Participants received one intravenous dose of ketamine hydrochloride, administered at a subanesthetic dose of 0.5 mg kg−1, and one infusion of placebo (0.9% saline solution) in a double-blind, randomized study conducted over a 4-week period. The drug was administered at two-week intervals. A MADRS score of greater than or equal to 20 on the morning of each infusion was required for study continuation.
Investigators also scanned a subset of the ketamine-infused patients, using positron emission tomography (PET), which shows what parts of the brain are active by tracing the destinations of radioactively tagged glucose
The scans showed that ketamine activated the dorsal (upper) anterior cingulate cortex, near the front middle of the brain and putamen, deep in the right hemisphere. The research study explained that depressed patients typically experience problems imagining positive, rewarding experiences -- which would be consistent with impaired functioning of this dorsal anterior cingulate cortex circuitry. Boosted activity in these areas may reflect increased motivation towards or ability to anticipate pleasurable experiences, according to the researchers.

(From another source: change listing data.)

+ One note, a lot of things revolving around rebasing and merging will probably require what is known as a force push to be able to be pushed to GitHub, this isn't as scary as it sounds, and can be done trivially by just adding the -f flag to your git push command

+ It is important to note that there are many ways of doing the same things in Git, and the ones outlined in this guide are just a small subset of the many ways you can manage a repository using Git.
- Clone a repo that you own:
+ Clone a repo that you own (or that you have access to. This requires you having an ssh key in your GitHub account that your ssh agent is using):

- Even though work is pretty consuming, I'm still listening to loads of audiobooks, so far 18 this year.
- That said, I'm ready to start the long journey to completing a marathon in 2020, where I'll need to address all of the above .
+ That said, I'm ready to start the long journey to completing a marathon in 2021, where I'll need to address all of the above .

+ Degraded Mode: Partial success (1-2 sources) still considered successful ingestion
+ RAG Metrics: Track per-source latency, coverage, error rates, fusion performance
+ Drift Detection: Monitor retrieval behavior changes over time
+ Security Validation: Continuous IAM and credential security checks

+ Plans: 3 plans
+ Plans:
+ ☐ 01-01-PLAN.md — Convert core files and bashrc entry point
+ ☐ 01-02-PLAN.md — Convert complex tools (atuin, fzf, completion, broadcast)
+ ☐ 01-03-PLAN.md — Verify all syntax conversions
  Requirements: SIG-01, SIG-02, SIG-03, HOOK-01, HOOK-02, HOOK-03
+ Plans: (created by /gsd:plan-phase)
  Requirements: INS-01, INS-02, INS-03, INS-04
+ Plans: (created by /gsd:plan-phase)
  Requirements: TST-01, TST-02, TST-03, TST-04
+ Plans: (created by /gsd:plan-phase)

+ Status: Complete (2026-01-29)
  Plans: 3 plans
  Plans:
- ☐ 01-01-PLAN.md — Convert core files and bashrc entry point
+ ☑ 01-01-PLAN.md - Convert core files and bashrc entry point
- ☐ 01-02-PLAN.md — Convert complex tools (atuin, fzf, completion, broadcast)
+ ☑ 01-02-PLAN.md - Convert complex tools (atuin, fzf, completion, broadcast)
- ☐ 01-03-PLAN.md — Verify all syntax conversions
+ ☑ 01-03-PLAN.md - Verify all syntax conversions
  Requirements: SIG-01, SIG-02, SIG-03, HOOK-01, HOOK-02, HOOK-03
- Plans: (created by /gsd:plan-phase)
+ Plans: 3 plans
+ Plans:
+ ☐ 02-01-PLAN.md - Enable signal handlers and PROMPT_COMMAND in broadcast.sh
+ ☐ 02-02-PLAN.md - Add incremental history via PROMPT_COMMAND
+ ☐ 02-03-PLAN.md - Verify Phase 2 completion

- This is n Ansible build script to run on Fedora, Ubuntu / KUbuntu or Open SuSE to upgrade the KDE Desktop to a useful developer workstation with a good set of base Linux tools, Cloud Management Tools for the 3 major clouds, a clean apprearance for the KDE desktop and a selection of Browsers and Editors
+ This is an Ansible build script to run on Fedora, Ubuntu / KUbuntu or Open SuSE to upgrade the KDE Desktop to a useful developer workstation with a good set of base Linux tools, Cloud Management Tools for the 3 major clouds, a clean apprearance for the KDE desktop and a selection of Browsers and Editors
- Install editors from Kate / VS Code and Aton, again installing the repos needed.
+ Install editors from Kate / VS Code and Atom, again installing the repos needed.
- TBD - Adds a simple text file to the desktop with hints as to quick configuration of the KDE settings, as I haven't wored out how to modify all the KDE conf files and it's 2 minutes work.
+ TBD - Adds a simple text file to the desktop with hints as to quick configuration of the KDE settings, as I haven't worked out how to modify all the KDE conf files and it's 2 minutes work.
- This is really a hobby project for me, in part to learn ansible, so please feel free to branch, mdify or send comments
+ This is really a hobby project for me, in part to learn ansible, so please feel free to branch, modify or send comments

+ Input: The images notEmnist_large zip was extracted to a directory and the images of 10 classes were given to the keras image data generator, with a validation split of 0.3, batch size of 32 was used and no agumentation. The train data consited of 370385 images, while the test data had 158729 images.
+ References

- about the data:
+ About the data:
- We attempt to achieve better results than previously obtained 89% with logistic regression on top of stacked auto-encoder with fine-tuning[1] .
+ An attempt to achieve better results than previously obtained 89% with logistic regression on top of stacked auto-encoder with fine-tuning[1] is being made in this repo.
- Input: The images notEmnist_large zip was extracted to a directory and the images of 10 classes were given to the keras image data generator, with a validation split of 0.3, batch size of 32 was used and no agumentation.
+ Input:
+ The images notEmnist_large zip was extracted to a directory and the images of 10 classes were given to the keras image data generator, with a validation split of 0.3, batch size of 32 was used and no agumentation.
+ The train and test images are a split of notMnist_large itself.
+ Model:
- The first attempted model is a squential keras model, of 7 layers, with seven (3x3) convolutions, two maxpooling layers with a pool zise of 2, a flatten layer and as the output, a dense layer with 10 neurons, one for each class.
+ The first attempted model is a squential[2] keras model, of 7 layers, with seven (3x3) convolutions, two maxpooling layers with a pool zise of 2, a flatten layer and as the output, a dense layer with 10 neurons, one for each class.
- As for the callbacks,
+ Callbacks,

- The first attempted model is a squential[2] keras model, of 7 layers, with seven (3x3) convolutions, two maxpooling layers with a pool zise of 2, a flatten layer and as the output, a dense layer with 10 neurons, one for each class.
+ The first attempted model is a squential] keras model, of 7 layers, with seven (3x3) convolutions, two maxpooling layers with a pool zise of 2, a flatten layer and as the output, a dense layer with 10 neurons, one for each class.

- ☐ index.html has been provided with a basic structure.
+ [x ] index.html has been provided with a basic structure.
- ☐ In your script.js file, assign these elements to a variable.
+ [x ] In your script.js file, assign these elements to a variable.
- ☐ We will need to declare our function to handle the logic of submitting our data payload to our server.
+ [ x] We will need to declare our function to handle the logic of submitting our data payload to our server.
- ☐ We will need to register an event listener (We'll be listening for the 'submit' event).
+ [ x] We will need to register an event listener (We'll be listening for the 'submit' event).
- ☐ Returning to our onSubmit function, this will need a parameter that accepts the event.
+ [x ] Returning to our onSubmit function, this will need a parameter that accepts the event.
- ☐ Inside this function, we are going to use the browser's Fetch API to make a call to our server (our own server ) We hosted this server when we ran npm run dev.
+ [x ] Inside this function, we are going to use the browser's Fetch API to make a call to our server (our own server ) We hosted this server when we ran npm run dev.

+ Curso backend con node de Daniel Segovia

The biggest takeaway from these results is that ketamine, compared with placebo quickly reduced the levels of anhedonia in these patients within 40 minutes. Also remarkable was that the ketamine injection was found to last up to 14 days in some of the patients. The investigators also stated that the anti-anhedonic effects of ketamine remained significant even when they controlled for the patient’s depressive symptoms, providing further evidence for ketamine’s role in ameliorating anhedonia levels independent of other depressive symptoms. No approved treatments for anhedonia currently exist despite its prevalence across multiple psychiatric disorders. Thus, ketamine’s rapid onset (within an hour) on anhedonia levels is a promising clinical finding.
Currently available standard treatments for depression, such as selective serotonin reuptake inhibitors (SSRI’s), have minimal efficacy in treating anhedonia in MDD patients and are associated with negative side effects. For individuals with BD, there has been no research done to assess the effects of mood stabilizers on levels of anhedonia. The researchers believe their results lend credence to the notion that similar compounds (i.e. other NMDA receptor antagonists) should be explored for their clinical relevance in treating this debilitating symptom of depression. The results further suggest that some subtypes of depression (i.e. melancholic depression) may be particularly suited to treatment with ketamine and its analogs. They believe their results underscore the validity of NMDA receptor antagonists to treat all facets of depression.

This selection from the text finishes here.